[Material supplied — start]

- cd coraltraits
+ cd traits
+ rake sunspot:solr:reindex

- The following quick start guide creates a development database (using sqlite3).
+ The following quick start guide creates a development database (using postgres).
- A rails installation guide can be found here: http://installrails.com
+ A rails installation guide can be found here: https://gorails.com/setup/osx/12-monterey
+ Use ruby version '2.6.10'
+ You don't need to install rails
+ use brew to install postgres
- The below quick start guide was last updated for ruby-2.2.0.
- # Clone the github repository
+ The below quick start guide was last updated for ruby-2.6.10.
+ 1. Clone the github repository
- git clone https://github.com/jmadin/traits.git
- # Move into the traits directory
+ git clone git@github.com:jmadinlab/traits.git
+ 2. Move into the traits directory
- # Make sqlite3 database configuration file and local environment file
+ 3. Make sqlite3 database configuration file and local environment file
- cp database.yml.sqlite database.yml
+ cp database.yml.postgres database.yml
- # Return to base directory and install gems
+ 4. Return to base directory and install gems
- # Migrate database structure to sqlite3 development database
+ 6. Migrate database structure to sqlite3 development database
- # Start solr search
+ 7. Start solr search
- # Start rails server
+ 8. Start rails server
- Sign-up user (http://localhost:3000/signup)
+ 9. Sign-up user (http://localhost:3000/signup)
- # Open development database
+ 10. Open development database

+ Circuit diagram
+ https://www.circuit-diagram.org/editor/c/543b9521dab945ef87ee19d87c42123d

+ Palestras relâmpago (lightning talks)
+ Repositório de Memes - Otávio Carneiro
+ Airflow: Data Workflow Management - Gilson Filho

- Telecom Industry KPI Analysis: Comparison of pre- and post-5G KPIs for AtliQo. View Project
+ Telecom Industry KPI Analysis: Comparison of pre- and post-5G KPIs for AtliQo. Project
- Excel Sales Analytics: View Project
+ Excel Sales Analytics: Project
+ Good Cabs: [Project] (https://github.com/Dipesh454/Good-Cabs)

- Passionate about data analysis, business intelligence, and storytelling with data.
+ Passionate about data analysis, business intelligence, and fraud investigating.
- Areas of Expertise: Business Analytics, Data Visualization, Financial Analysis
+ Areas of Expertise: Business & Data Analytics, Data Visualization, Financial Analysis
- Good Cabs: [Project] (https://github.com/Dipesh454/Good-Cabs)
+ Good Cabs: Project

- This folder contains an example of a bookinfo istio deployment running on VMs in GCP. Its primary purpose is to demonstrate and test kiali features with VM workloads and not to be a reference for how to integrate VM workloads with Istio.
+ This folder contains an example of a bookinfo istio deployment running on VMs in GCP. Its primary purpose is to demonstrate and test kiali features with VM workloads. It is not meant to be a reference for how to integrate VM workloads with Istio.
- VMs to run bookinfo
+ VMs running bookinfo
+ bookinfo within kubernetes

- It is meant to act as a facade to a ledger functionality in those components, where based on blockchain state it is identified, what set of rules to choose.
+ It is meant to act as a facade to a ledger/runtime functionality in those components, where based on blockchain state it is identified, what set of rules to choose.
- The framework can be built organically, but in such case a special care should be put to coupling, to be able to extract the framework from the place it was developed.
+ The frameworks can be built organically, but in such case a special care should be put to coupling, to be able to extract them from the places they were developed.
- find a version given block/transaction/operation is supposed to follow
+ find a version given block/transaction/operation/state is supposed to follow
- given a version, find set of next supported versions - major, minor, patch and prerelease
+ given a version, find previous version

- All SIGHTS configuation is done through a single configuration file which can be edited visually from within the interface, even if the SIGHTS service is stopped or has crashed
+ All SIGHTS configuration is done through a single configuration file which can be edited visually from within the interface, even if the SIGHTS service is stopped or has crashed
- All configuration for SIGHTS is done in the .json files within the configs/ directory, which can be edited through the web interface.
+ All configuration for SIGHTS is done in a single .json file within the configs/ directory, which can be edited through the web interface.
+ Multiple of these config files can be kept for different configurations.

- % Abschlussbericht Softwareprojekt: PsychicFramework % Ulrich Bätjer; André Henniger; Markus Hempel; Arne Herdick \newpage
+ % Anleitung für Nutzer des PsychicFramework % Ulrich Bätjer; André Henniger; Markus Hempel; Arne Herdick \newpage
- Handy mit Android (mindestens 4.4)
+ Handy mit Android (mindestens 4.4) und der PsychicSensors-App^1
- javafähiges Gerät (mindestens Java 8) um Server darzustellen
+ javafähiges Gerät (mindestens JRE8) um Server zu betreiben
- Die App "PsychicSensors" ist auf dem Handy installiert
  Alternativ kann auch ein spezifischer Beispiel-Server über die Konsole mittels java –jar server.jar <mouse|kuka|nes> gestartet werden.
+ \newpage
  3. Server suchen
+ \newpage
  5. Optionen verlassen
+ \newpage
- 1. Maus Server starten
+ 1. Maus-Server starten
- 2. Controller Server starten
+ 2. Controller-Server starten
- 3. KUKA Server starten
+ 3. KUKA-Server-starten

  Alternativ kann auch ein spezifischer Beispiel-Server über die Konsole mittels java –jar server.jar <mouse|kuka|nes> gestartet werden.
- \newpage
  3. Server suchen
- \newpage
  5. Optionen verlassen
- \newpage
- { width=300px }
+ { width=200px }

[Material supplied — finish]

Task directions>
After locating the line holding "9. Sign-up user (http://localhost:3000/signup)" above, output exactly that line and every line after it through the line holding "- Telecom Industry". Include nothing else.

Output below>
+ 9. Sign-up user (http://localhost:3000/signup)
- # Open development database
+ 10. Open development database

+ Circuit diagram
+ https://www.circuit-diagram.org/editor/c/543b9521dab945ef87ee19d87c42123d

+ Palestras relâmpago (lightning talks)
+ Repositório de Memes - Otávio Carneiro
+ Airflow: Data Workflow Management - Gilson Filho

- Telecom Industry KPI Analysis: Comparison of pre- and post-5G KPIs for AtliQo. View Project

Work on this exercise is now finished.